17. The Beast's Arival

          Many of the men had woken from their slumber by the screams of their monstrous captain and were now filing out onto the deck; any grogginess they might have possessed had evaporated due to the fear-filled atmosphere. Some held torches of fire, a sickly yellow hue amid the darkness that surrounded them, while others held various forms of weapons, preparing for whatever might be coming. Among the crowd, Hataru spotted Zephyr, dressed in a nightshirt that was just slightly too big for him, wearily wiping the sleep out of his eyes. Catching his attention, she silently gestured for him to return to his bunk, a serious glare on her face to ensure that he knew disobedience was not an option. Bowing his head in disappointment, the little boy began trudging back the way he had come, his sleep shirt trailing behind him.

          Uncertain of what was on its way but aware that it would not be good, the crewmen began to gather around the ship's railing, broken and torn from the Kresreb's first passing. An eerie silence hung in the air, a moment of unnerving peace that allowed their fears to fester as they awaited the bear-like beast's impending arrival. It was during this moment that Princess Hataru looked out into the infinite, dark sky. The stars, scattered as if they had been poured from the heavens with no specific pattern in mind, were twinkling against the deep ultramarine firmament. A hint of light over the horizon of clouds announced that morning was on its way. Hataru wondered to herself if the stars feared the sun, zealously climbing over the clouds to overpower their dim lights, as she feared the Kresreb, scaling up the side of the ship to bring her imminent doom.

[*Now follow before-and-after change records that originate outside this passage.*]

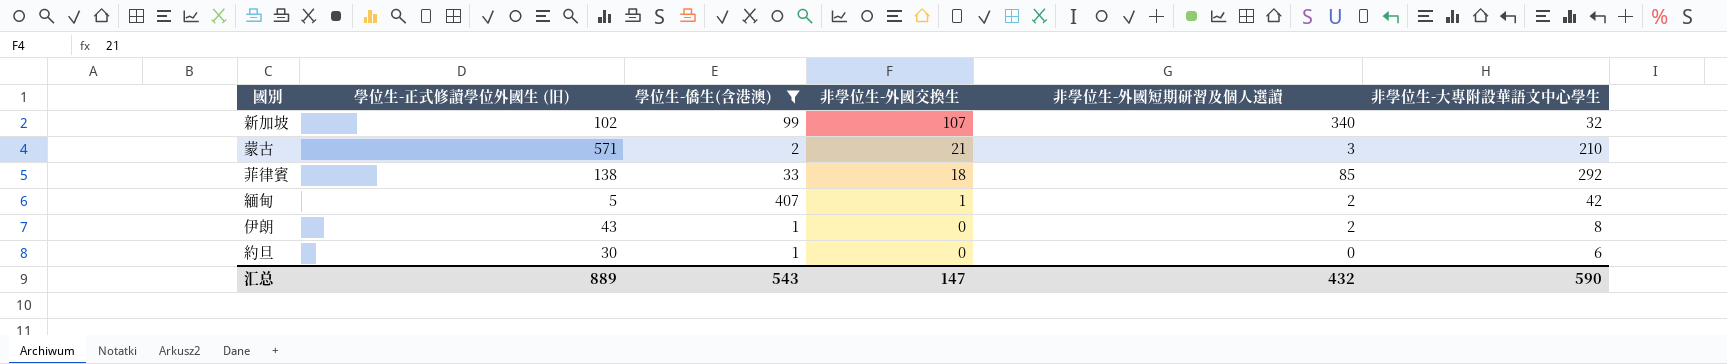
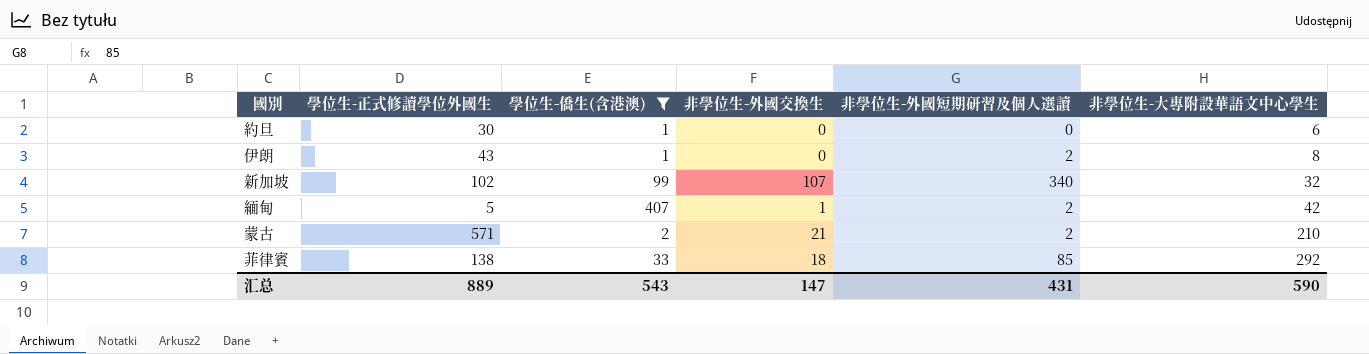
row order: 非學位生-外國交換生 descending -> 非學位生-大專附設華語文中心學生 ascending
column name: 學位生-正式修讀學位外國生 (旧) -> 學位生-正式修讀學位外國生
蒙古 | 非學位生-外國短期研習及個人選讀: 3 -> 2
汇总 | 非學位生-外國短期研習及個人選讀: 432 -> 431

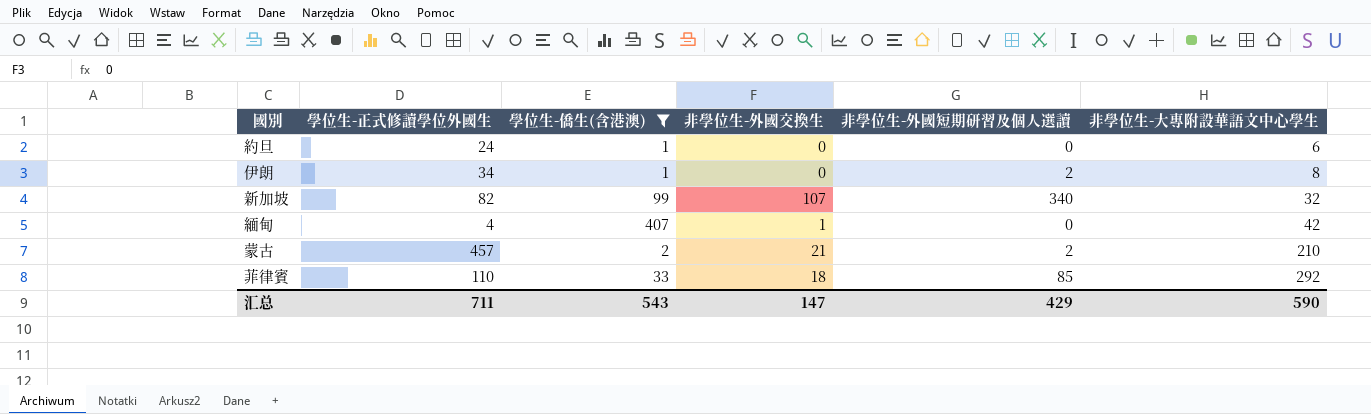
約旦 | 學位生-正式修讀學位外國生: 30 -> 24
伊朗 | 學位生-正式修讀學位外國生: 43 -> 34
新加坡 | 學位生-正式修讀學位外國生: 102 -> 82
緬甸 | 學位生-正式修讀學位外國生: 5 -> 4
緬甸 | 非學位生-外國短期研習及個人選讀: 2 -> 0
蒙古 | 學位生-正式修讀學位外國生: 571 -> 457
菲律賓 | 學位生-正式修讀學位外國生: 138 -> 110
汇总 | 學位生-正式修讀學位外國生: 889 -> 711
汇总 | 非學位生-外國短期研習及個人選讀: 431 -> 429

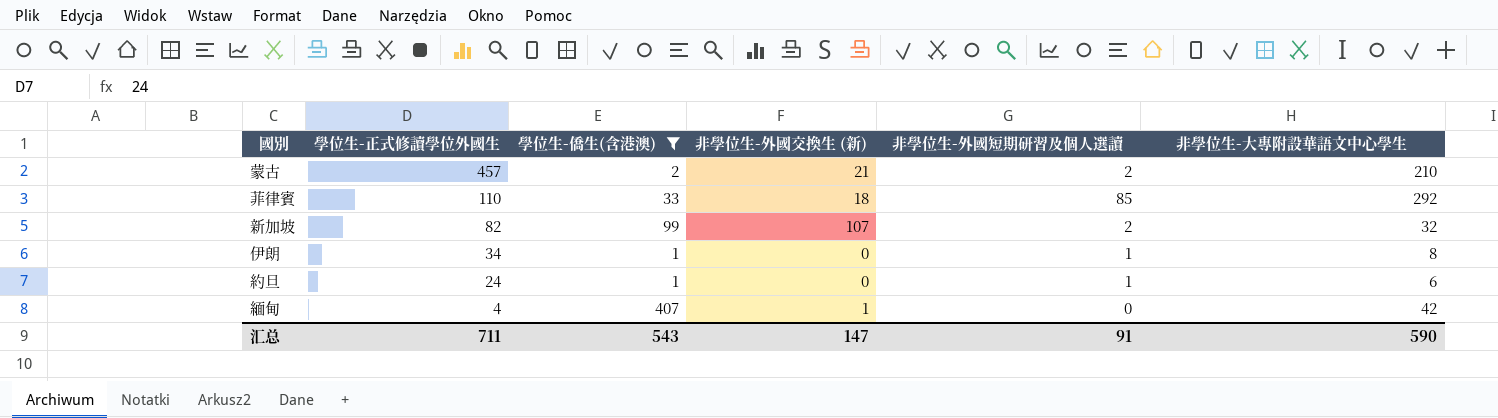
row order: 非學位生-大專附設華語文中心學生 ascending -> 學位生-正式修讀學位外國生 descending
column name: 非學位生-外國交換生 -> 非學位生-外國交換生 (新)
新加坡 | 非學位生-外國短期研習及個人選讀: 340 -> 2
伊朗 | 非學位生-外國短期研習及個人選讀: 2 -> 1
約旦 | 非學位生-外國短期研習及個人選讀: 0 -> 1
汇总 | 非學位生-外國短期研習及個人選讀: 429 -> 91

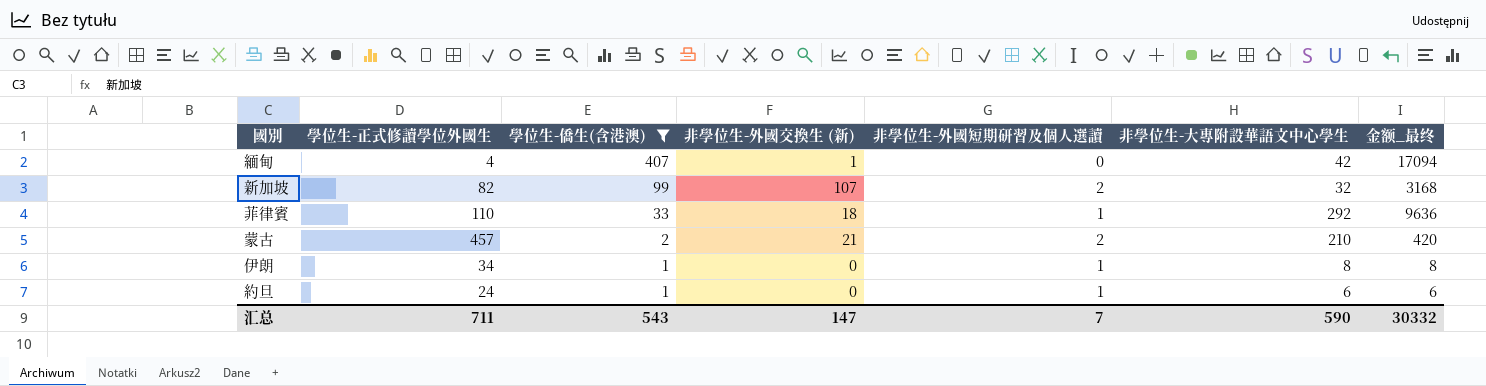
row order: 學位生-正式修讀學位外國生 descending -> 學位生-僑生(含港澳) descending
column 金额_最终 | formula: none -> [學位生-僑生(含港澳)] * [非學位生-大專附設華語文中心學生]
菲律賓 | 非學位生-外國短期研習及個人選讀: 85 -> 1
汇总 | 非學位生-外國短期研習及個人選讀: 91 -> 7

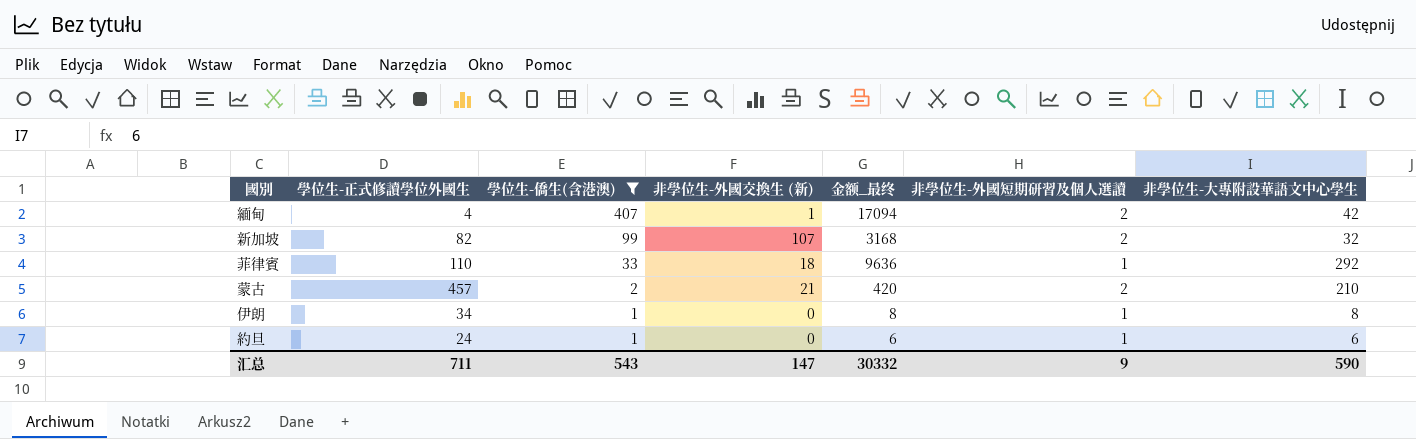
column 金额_最终 | position: 7 -> 5
緬甸 | 非學位生-外國短期研習及個人選讀: 0 -> 2
汇总 | 非學位生-外國短期研習及個人選讀: 7 -> 9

          A bone-shaking roar echoed over the side of the ship, and like a bean sprout that appears after much patient waiting, the Kresreb sprung aboard the ship. The crew cried out in surprise, yet they all stood their ground, weapons aimed steadily at the beast. Threatened, the bear-like monster sized them up, bearing its pointed teeth and bellowing ferociously, saliva spraying the first line of men. A true predator, the Kresreb surveyed the premises, searching for a weak point on which to inflict its terror. The man that stood directly before the beast, barely a bound away, was scrawny, quaking in his boots, and covered in Kresreb drivel, but the look in his eye said that he knew how to use the that harpoon he held. Beside him, a much beefier fellow clutched six knives between his knuckles. To their right, yet another man gripped a ragged mace. Four men trained their muskets at the Kresreb, eleven others bore swords. One man even wielded a plunger in one hand and held tight to the top of his trousers with the other, a menacing glare on his face. Each and every man was prepared to fight, to give his life for his crewmates; none were willing to back down in coweress and act like the prey that they were.

Finally, the monster found it, the mark it had been looking for. The small boy with eyes bulging like a those of a slippery, green frog and a nightdress two sizes too big for him would serve as the perfect target. A rumbling growl crawled up the Kresreb's throat as it lunged toward the child without a single ounce of hesitation.

Everyone moved in slow motion; they couldn’t keep up with the beast’s agility, and this pleased the Kresreb. A few milliseconds later, the beast loomed above the boy. Raising its colossal, metal claw for a death blow, the beast only paused to savor this first kill of the night, for there would surely be more to follow. However, the next thing the monster knew, she was there, shielding the boy with her beautiful body. She was the reason for its existence, the one whose image was imprinted on its heart, the one whom it yearned for, and the one whom it feared. She was the only one who could truly cause its destruction. Yes, the beast itself was mortal and could therefore be killed, but when it came to fighting, the Kresreb had more than an advantage. With her, however, all it took was a single touch of her glossy lips and the very fibers of its being would disappear. For the Kresreb, this woman could be both the beginning and the end, unless the beast could do anything to help it.